On Feb 19, 2:14 pm, bruno desthuilliers
<bruno.desthuilli...@gmail.com> wrote:
> On 19 fév, 15:38, Wiiboy <jordon...@gmail.com> wrote:
>
> > And the explicit vs. implicit imports: Personally, I love the fact
> > that the request object is available all over the place, including
> > models, and that I don't have to do any importing.
>
> As far as I'm concerned, it's a definitive No-No. The request is only
> meaningfull in the context of a request handler (whether you call it
> 'view' or 'controller'). The model part must *not* depend on it. And
> it's not a dogmatic POV - it's based on working experience with
> frameworks that happily mixed orthogonal concerns and ended being a
> major PITA.

Our definition of models is a little different than Django's and this
may lead to some confusion. We have two app sub-folders: models/ and
modules/.  Files in models/ are executed and they contain code that
prepares the environment seen by controllers and templates. Files in
modules/ can be imported normally. It is custom for web2py users to
put table definitions in models/ but you could very well put them in
modules/ and import them as you do in Django. The reason we normally
put we table definitions in models/ is because out tables contain meta
information relative to presentation of the information, validation,
access control and internationalization, and for these to work they
require a request object. Think for example of a table with a field
that is never displayed but always contain the ip address of the
client who updated the record. We would just do

 
db.define_table(....,Field('client_ip',update=request.client,writable=False))

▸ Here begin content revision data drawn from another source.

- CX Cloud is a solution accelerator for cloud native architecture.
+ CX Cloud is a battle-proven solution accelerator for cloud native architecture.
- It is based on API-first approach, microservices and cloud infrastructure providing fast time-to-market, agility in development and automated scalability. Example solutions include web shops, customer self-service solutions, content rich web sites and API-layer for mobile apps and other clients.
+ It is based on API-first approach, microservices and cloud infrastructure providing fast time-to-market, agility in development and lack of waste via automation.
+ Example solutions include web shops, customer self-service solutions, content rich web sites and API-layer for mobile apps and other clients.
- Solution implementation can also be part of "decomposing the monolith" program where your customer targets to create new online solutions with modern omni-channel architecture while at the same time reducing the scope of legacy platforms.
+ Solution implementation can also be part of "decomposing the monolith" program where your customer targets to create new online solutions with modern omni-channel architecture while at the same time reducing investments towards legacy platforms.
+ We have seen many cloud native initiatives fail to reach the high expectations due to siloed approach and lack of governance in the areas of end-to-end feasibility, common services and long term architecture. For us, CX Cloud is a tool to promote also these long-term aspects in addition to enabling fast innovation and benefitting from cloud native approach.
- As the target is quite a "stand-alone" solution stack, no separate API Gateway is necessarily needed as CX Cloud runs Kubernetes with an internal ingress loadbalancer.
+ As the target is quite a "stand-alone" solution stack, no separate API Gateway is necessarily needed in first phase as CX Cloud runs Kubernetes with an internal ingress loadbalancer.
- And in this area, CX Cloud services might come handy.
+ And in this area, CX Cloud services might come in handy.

If you were to put such code in a module/ as opposed to a model/ you
would have the problem of passing a request object to it and you'd
probably end up with more logic in controllers. Yet I do not know
Django that well so you probably have an equivalent way of achieving
the same.

Another reason to do what we do is that we support multiple database
connections. If we put table definition in a module we would have
somehow to specify which database connection to use (and this also may
depend on other request parameters).

Anyway putting table definitions in models has disadvantages too. The
major one is that if you want to run them in your own python code (not
the framework) you still need to use the framework API.

I am not saying web2py approach is better than Django's here. I am
just saying we tried Django's before implementing it this was. This
design was not an accident but a consequence of carefully considering
pros and cons. We took a pragmatic approach not a purist one.